Opinion on September 24, 2024. The September opinion letter observed that Father, in dealing with

his children, refused to take any accountability for his actions. It also found his conduct was often

abusive. For example, after not seeing A.Y. for almost four years, Father chose to speak to her

about her sex life, rather than ask about how she was doing. When A.Y. tried to express to Father

how it made her feel uncomfortable and how she wanted him to seek help, he told her, “I am your

father and have a right to know and provide you with guidance. You don’t respect or obey me[,]

nor do you want to see me again so I think it’s best that we stay away from each[ ]other as long as

you think and feel this way about your dad.” Father proceeded to tell A.Y. that she is very mentally

ill, told her to try and not be a 304,3 that his children are emotionally weak, that her mental health

and general state were a result of Mother’s failed parenting, and that A.Y. is a liar. Father’s contact

with N.Y. and K.Y. also was deemed to be problematic and disruptive.

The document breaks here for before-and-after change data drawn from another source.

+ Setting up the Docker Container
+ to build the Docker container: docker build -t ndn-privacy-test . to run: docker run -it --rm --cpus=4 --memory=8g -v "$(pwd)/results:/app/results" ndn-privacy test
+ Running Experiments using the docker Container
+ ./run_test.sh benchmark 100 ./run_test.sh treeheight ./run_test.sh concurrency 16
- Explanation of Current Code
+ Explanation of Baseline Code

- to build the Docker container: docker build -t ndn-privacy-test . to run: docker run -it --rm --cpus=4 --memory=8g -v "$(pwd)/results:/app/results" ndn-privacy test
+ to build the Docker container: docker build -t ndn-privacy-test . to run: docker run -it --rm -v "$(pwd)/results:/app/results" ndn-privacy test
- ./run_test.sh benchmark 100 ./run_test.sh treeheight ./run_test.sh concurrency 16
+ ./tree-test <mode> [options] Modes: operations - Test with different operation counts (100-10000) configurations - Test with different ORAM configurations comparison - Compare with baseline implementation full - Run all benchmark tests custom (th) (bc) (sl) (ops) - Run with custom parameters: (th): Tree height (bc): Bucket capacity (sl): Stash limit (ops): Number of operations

Father was clear at trial that he does not believe in the use of psychiatric medications or

therapy. The trial court’s memorandum opinion notes that the requirement for Father to complete a

mental health assessment was enacted for the benefit of the children, to serve their best interests and

to enable them to reunify with him. The circuit court found that Father demonstrated an inability or

unwillingness to accurately assess and meet the needs of the minor children that has resulted in a

deterioration of his relationship with them.

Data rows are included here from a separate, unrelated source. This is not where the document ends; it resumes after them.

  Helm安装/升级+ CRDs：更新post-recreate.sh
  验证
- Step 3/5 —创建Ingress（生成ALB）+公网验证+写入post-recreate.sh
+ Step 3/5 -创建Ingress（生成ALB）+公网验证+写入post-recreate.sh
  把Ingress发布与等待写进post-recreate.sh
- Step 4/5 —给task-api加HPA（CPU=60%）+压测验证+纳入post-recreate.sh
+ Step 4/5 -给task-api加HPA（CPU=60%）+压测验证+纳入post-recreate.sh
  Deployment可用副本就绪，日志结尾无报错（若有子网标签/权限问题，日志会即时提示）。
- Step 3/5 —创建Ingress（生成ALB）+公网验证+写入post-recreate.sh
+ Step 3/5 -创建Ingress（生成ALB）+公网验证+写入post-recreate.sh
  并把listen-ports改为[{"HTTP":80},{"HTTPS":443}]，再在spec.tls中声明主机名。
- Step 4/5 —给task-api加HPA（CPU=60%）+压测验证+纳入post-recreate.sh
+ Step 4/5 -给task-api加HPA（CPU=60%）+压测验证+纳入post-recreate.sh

The court set the matter for a compliance review on January 10, 2025 and stated in the

opinion letter:

• Mother is granted sole legal and physical custody of the Children.

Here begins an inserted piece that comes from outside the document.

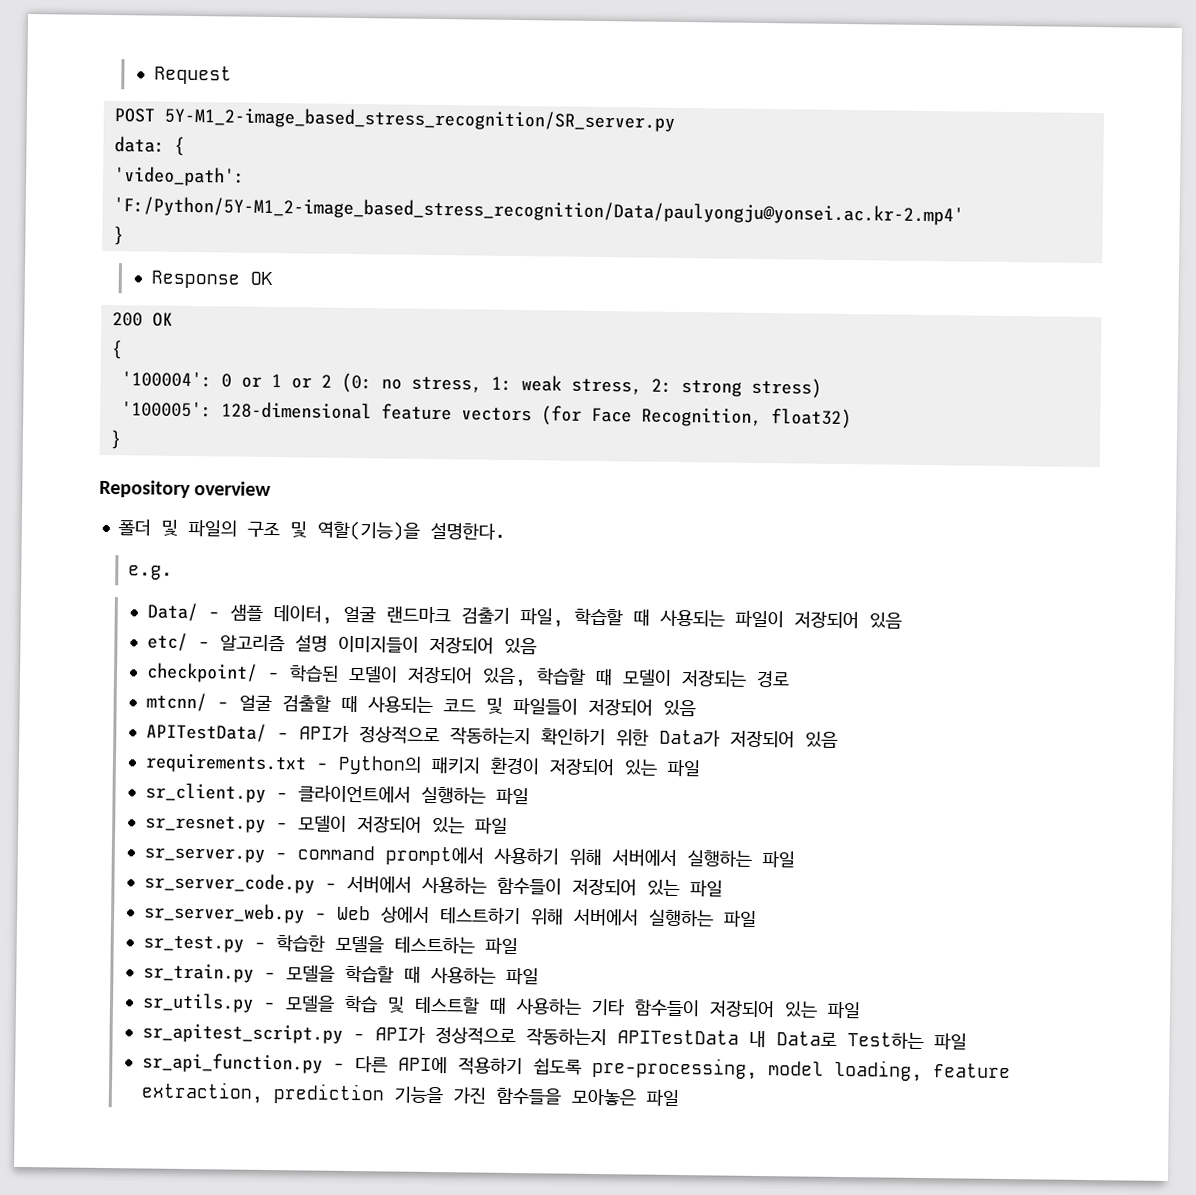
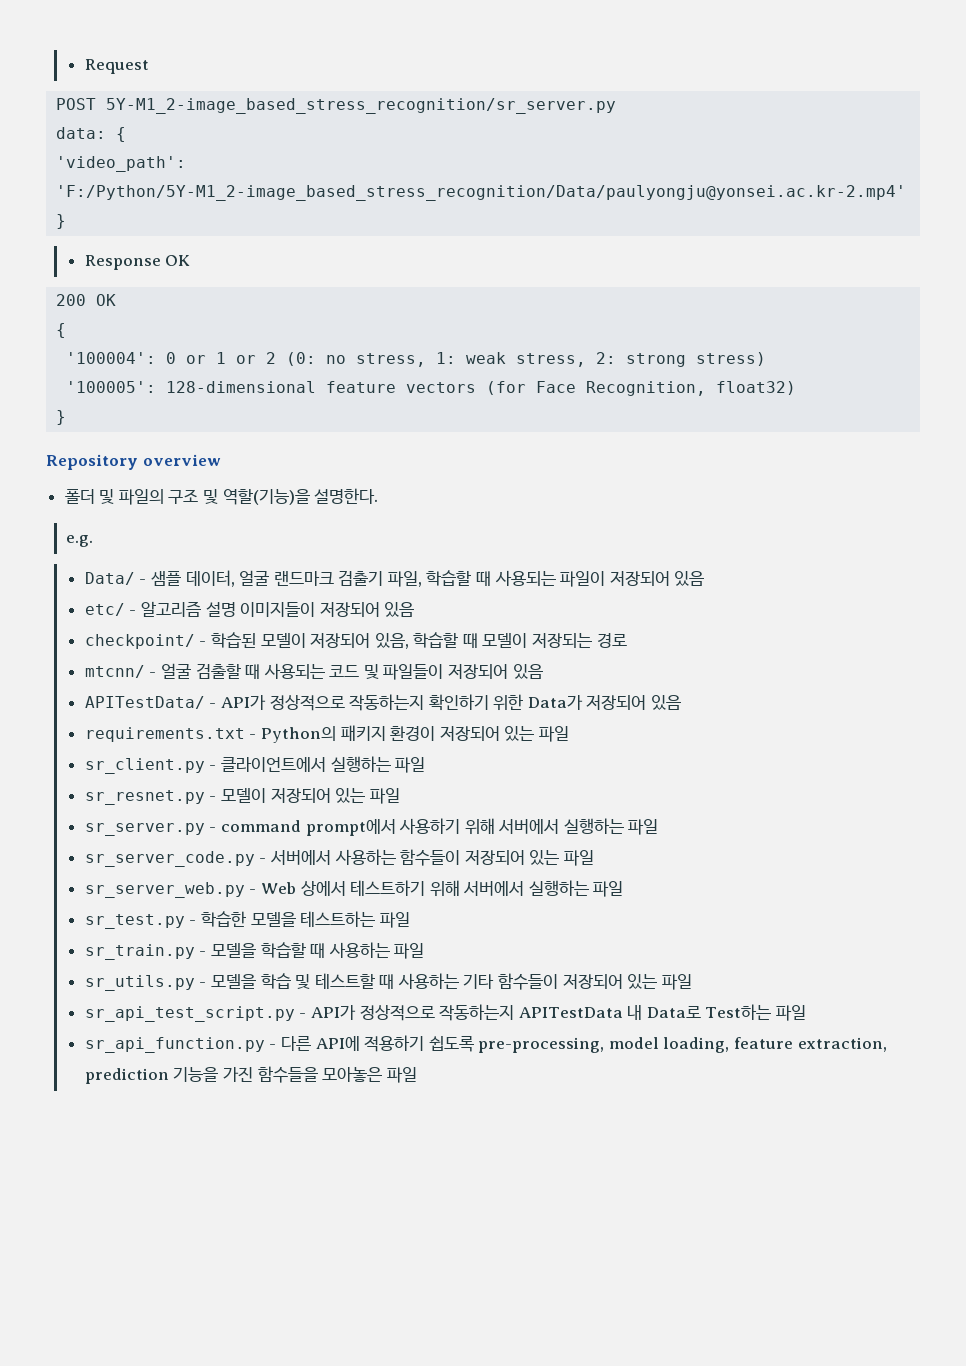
- POST 5Y-M1_2-image_based_stress_recognition/SR_server.py
+ POST 5Y-M1_2-image_based_stress_recognition/sr_server.py
- sr_apitest_script.py - API가 정상적으로 작동하는지 APITestData 내 Data로 Test하는 파일
+ sr_api_test_script.py - API가 정상적으로 작동하는지 APITestData 내 Data로 Test하는 파일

• Father is granted no parenting time with any of the Children, except as expressly set forth hereinafter;

3 304 is a numerical reference to the word “hoe” or slang for a female prostitute. -3- • No later than December 1, 2025, Father must complete a mental health evaluation, which includes Minnesota Multiphasic Personality Inventory-2 (MMPI-2) testing. No prior mental health assessment will satisfy this requirement. Father is solely responsible for the cost of the evaluation;

• Father must promptly commence, and successful[ly] complete, all recommended mental health treatment. Father is solely responsible for the cost of such treatment;

• Once Father has completed three months of mental health treatment, as confirmed by the treatment provider, the parties must select a reunification therapist to provide reunification therapy for the parties . . . . If the parties cannot agree on a provider within 30 days after Father completes three months of mental health treatment, Father must provide to Mother a list of three qualified reunification therapists within 15 days thereafter and Mother must make her selection of the reunification therapist within 15 days thereafter. Each party must pay half the cost of reunification therapy;

• Father may call and text the Children at all reasonable times. Each Child may communicate with Father in the same way, at all reasonable times, but may refuse to do so. Mother must not influence the Children to refuse communication with Father;

• Father must not go to the Children’s home or school(s).4

After the September opinion letter, Father filed a motion for reconsideration which was

denied by the circuit court on November 15, 2024. In the order denying the motion for

reconsideration, the court once again stated that the matter was continued to January 10, 2025, for

the purpose of compliance. The November 15 order stated that the custody and visitation order

entered in this matter was a final and appealable order. The custody and visitation order also stated

that the review hearing on January 10, 2025, was for review of the parties’ compliance.

4 “Although parts of the record are sealed, this appeal requires unsealing certain portions to resolve the issues raised by [the appellant]. To the extent that certain facts are found in the sealed portions of the record, we unseal those portions only as to those specific facts mentioned in this opinion.” Khine v. Commonwealth, 75 Va. App. 435, 442 n.1 (2002). “The rest remains sealed.” Id.